也看了一眼又一眼,他太像他的母亲,便是知道他过于心善,也不忍怪责,只想尽力为他握稳这江山。
良久,才道:“朕……若能再撑个三五年,本不必急于这一时,这些年,朕也给过他机会。只是……朕若去了,以长安的心性,来日天翻地覆,怕是整个北昭都要陷入战乱。

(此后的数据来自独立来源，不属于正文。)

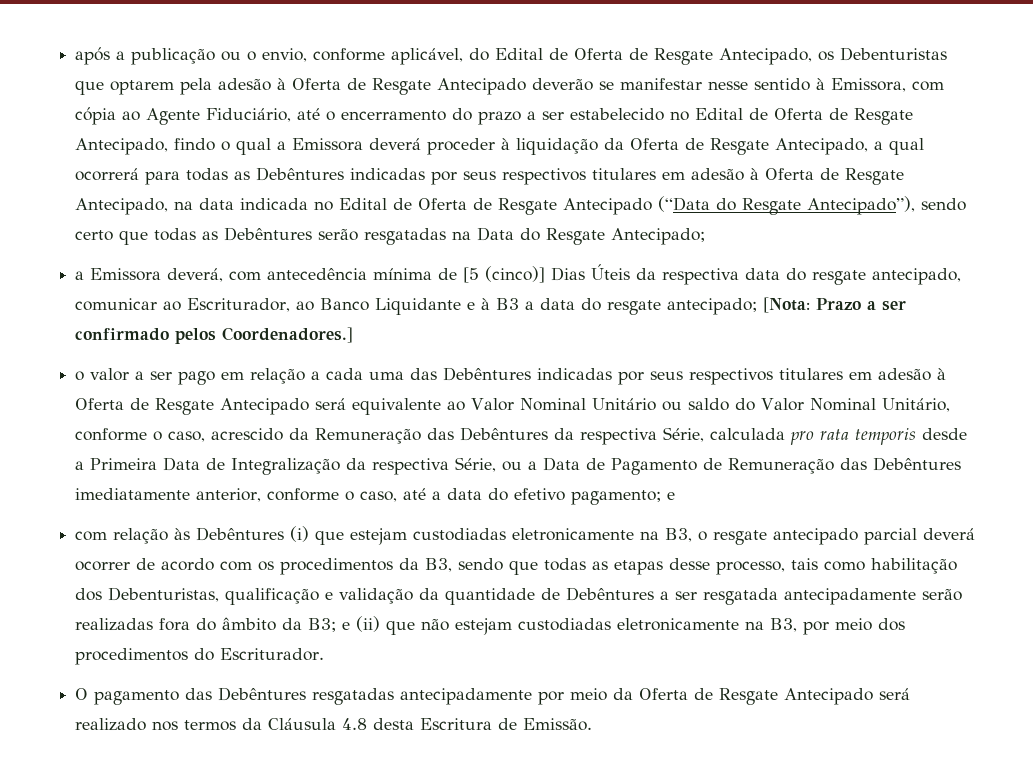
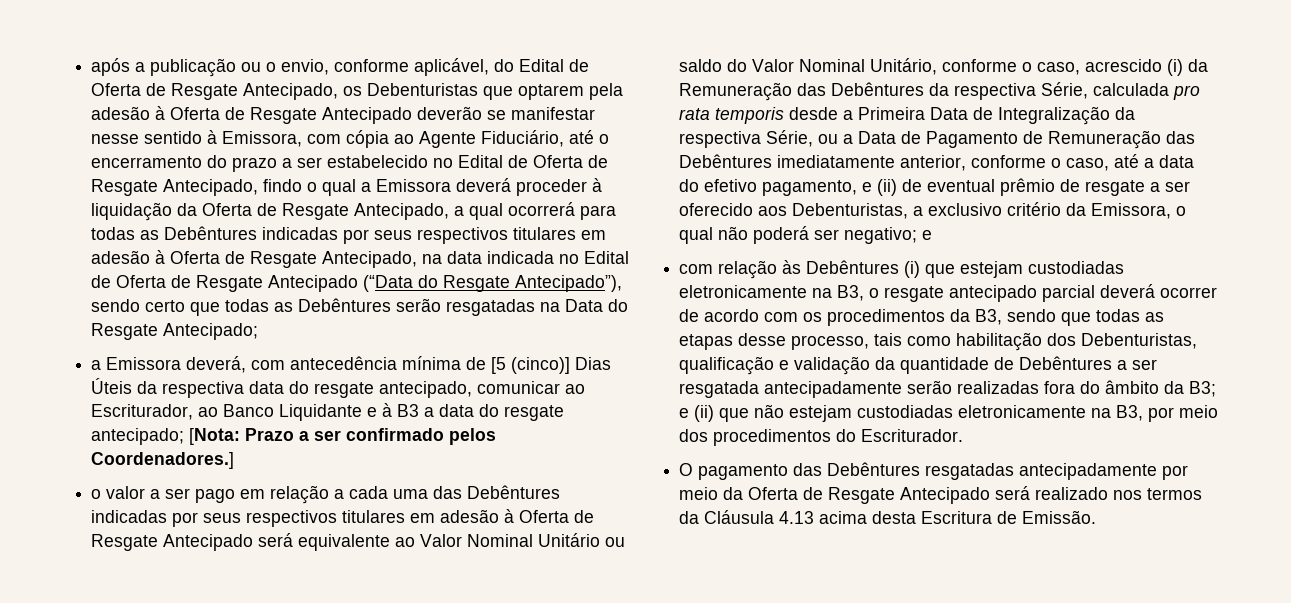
- o valor a ser pago em relação a cada uma das Debêntures indicadas por seus respectivos titulares em adesão à Oferta de Resgate Antecipado será equivalente ao Valor Nominal Unitário ou saldo do Valor Nominal Unitário, conforme o caso, acrescido da Remuneração das Debêntures da respectiva Série, calculada pro rata temporis desde a Primeira Data de Integralização da respectiva Série, ou a Data de Pagamento de Remuneração das Debêntures imediatamente anterior, conforme o caso, até a data do efetivo pagamento;
+ o valor a ser pago em relação a cada uma das Debêntures indicadas por seus respectivos titulares em adesão à Oferta de Resgate Antecipado será equivalente ao Valor Nominal Unitário ou saldo do Valor Nominal Unitário, conforme o caso, acrescido (i) da Remuneração das Debêntures da respectiva Série, calculada pro rata temporis desde a Primeira Data de Integralização da respectiva Série, ou a Data de Pagamento de Remuneração das Debêntures imediatamente anterior, conforme o caso, até a data do efetivo pagamento, e (ii) de eventual prêmio de resgate a ser oferecido aos Debenturistas, a exclusivo critério da Emissora, o qual não poderá ser negativo;
- O pagamento das Debêntures resgatadas antecipadamente por meio da Oferta de Resgate Antecipado será realizado nos termos da Cláusula 4.8 desta Escritura de Emissão.
+ O pagamento das Debêntures resgatadas antecipadamente por meio da Oferta de Resgate Antecipado será realizado nos termos da Cláusula 4.13 acima desta Escritura de Emissão.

趁眼下朕还拿得住局面,先断此患,为你换一个平安盛世,你可知朕的苦心?”
“可是……”祝长行跪地掩面,抽泣不止,“若朝廷执意出兵讨伐,师出无名,恐难服天下人心啊!况且二弟他……他至今并无反迹,便是擅自出兵霍虞,也罪不至死啊!父皇若气,大可削权降位,大不了召他回来,您亲自骂他一顿也好,我们父子间,有什么是不能说明白的?”
许是适才多言,皇上累极,再张口却只能发出无力的气音,只得伸出手去轻敲床沿。
祝长行察觉,忙膝行上前,取床边凉好了的参汤,一匙一匙喂下去,又轻抚胸口,帮着将汤药顺下腑脏,如今皇上连自主吞咽都费力了。
爱子落泪,皇上心疼不已,却已没力气为他拭泪,只是目不转睛地看着这个仁厚的儿子。
要他这个做爹的,怎么与儿子说,没有回头路了。
从他将时漾送进重华宫;他为保太子名誉,无视裕贵嫔冤死;将祝长安派去遇南历经九死一生……他一步步都是错的。
可惜人至大渐,一切已无回圜之机。
自从时漾死后,他就知道,那个儿子早就不会原谅他了,这笔账,将来怕是要算到他偏疼的长子身上。
皇上想来,是越想越怕,已至病至膏肓,药石无医。
他只能将错就错,死前带走那个将成为北昭社稷之患的宁王。
过了许久,终是有了些力气,皇上枯瘦干瘪的手轻轻拍了拍祝长行的手背,“朕会找一个合适的端由,替朕拟旨吧。”
那道召宁王夫妇入京的圣旨,是祝长行亲自拟写。